Smartcard Future Debated at Conference
This year’s Waterfront conference on the subject of smart cards used in public transport within the UK (now with a nod to mobile phones as alternative carriers of the smart token) was held at the London premises of lawyers Bircham Dyson Bell. An appropriate venue, with the new government in place and with relevant parts of competition law both about to be reviewed and also currently being used in the study into the operation of bus services. And an excellent team of speakers.
The keynote address was given by the CEO of ITSO Ltd, Michael Leach. He introduced the company’s developing strategy under the heading Developing a Roadmap for the Future of ITSO. Featuring strongly is the evolution of ITSO “into a customer-centric, service oriented organisation with the capacity and capability to work in partnership with our members”. For the supplier community: “We must move all ITSO products onto the latest version of the specification quickly and cost effectively. This will require the development of new ways of working between ITSO and the supplier community and a move away from ITSO only providing a ‘technical toolkit’.”
Those are fine words, but they need anchoring in solid ground. That ITSO did not develop a comprehensive system-wide strategy for both function and information security has been well known for 8 years. The Martini principle of an ITSO card being useable ‘anytime, anywhere’ stretched only to being able to load and use local ticket products wherever you are: no provision, either in card or terminal, for common methods for through ticketing or even for helping you to cope with local ticketing in the places that you visit. But make no mistake: the ITSO Environment’s distributed architecture is a major achievement - multiple interconnected schemes, and many product-led organisations (private or public sector), all being able to connect to any back office node and receive data from any other node. Now we need to go beyond bus passes and rail season tickets - we have to transform historic ticket products into common electronic products rather than simply code them up as 2D barcodes.
ITSO Ltd is in effect a co-operative, with public sector, service operators as private sector bus and train companies, and suppliers, all bound together - but it is also a company limited by guarantee, so in effect the company’s Board rules. And, from the middle of 2009, the Board has been controlled by the votes of the Dept for Transport.
But ITSO Ltd is also the government’s Regulator of smart media ticketing where that method uses the ITSO Environment of smart media, compliant equipment, the VPN that interconnects the schemes, and the security key and permissions service. Regulation is by way of the ITSO Licence from DfT and the growing number of subordinate Licenses granted by ITSO Ltd to the schemes – no statute law about this regulation beyond the competition provisions that are, we heard, soon being reviewed. In practice the Licensees are a self-regulating co-operative until ITSO Ltd intervenes. In this regulatory regime the supplier chain sticks out like a slightly sore thumb, because on the one hand supplier members of ITSO are not a party to operating via the Licenses, while on the other hand they are suppliers to the Licensees – the ITSO community has to resolve that.

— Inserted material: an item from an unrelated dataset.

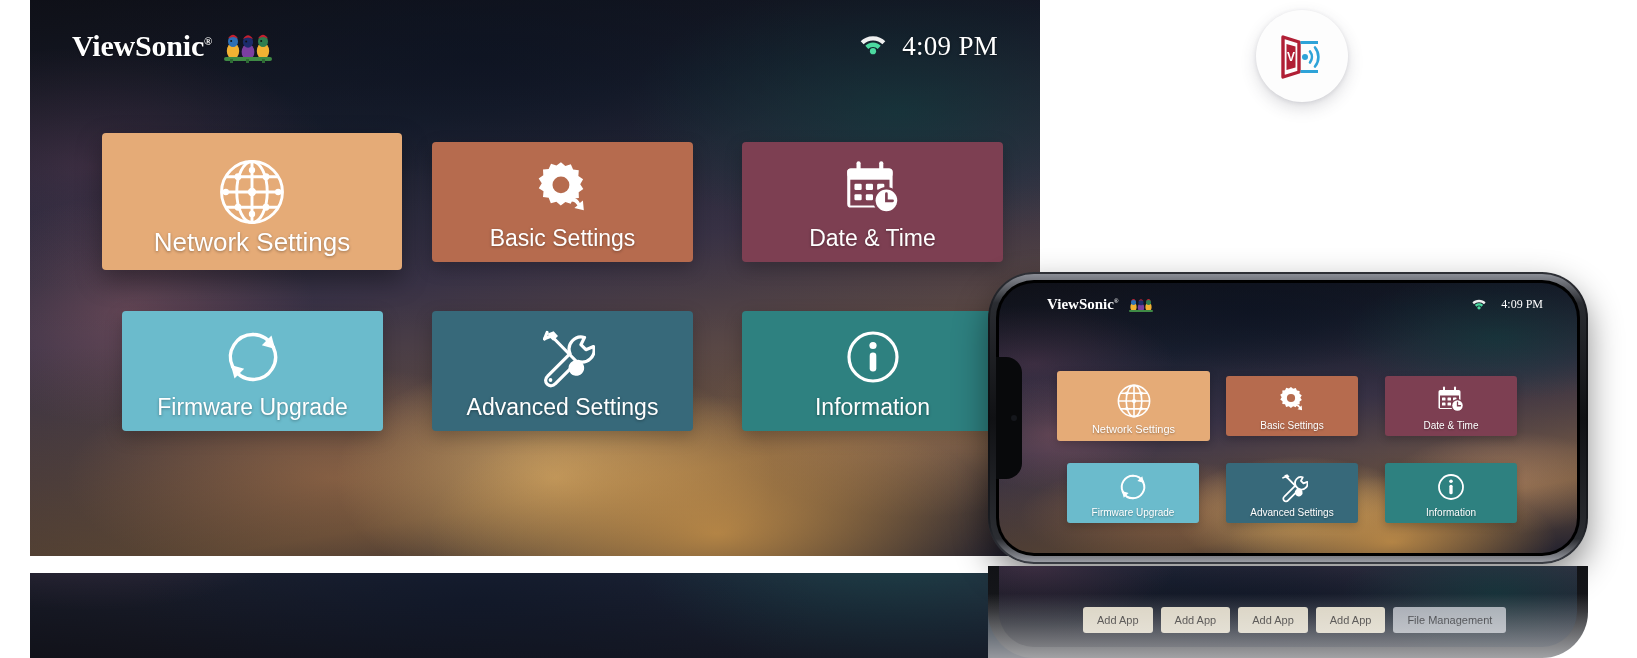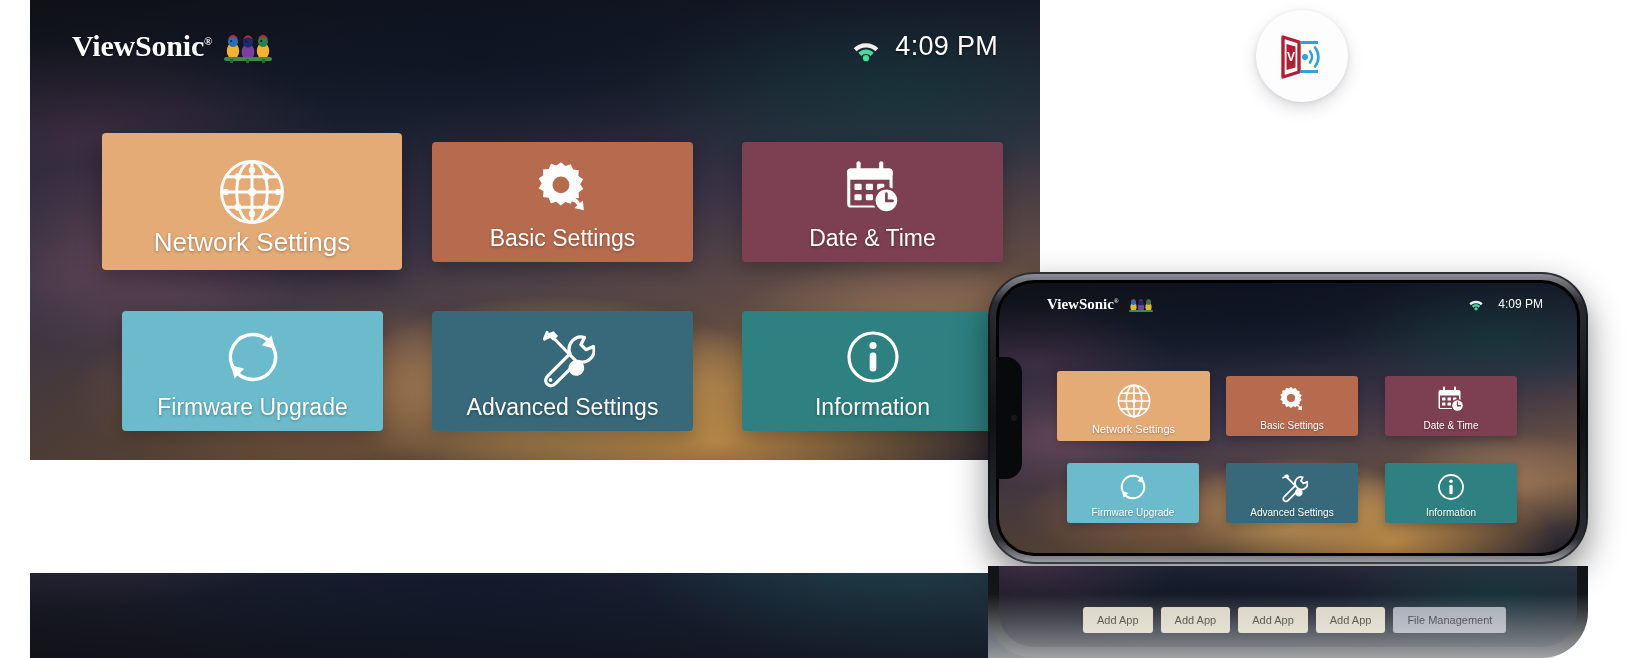"ViewSonic®" .tv-panel { height: 460px -> 556px }
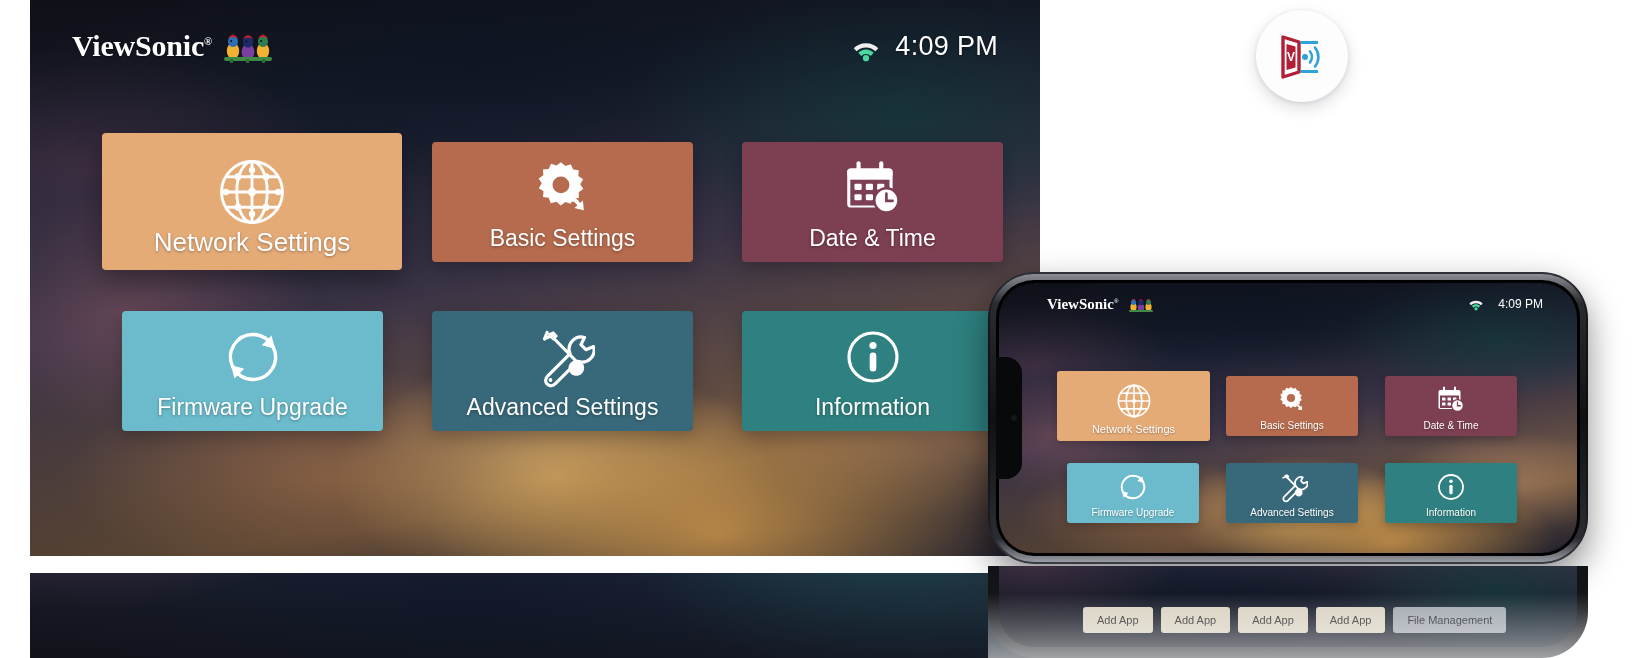"4:09 PM" .status-right { align-items: flex-end -> flex-start; font-family: none -> Liberation Serif, serif }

Another key presentation was about the Scottish Entitlement Card scheme, contrasting it with the failure of the English Local Authorities to develop either an equivalent national scheme or anywhere near a full set of local schemes using common methods. Sid Bulloch gave his view that effective use of smart technology for non-transport citizen services needs central co-ordination and core finance. And, very importantly, those operating a scheme must have specific training: in Scotland over 70 people have gone though that training (would need 700 people in England for the same ratio of trained staff to population). Repeated for us was Janice Morphet’s reported comment on the aftermath of the English National Smart Card Project (which some years ago was promoted by the Office of a previous Deputy Prime Minister): we let 1,000 flowers bloom, but they died at the end of the year. But Mick Davies, in his LASSeO role, encouraged us to not despair in the task of improving service delivery by being smart.
Although not described on the day, the Dept for Work and Pensions with its ‘Building a society for all ages’ has been dipping its corporate toe into the citizen service smart card waters (see http://www.hmg.gov.uk/media/33830/fullreport.pdf - its intro page http://www.hmg.gov.uk/buildingasocietyforallages.aspx has been copied away to the National Archives for the time being). Although they were thinking of starting with further uses for the bus passes (English National Concessionary Travel Scheme), unfortunately DWP’s effort turns out to be a ‘learning on the job’ exercise – it ought to be a training opportunity for the supply chain.
Thanks are due to Smart Card News for securing for SSeSA a Press Pass for this conference. An extended version of this article is expected to appear in Smart Card and Identity News at the end of June.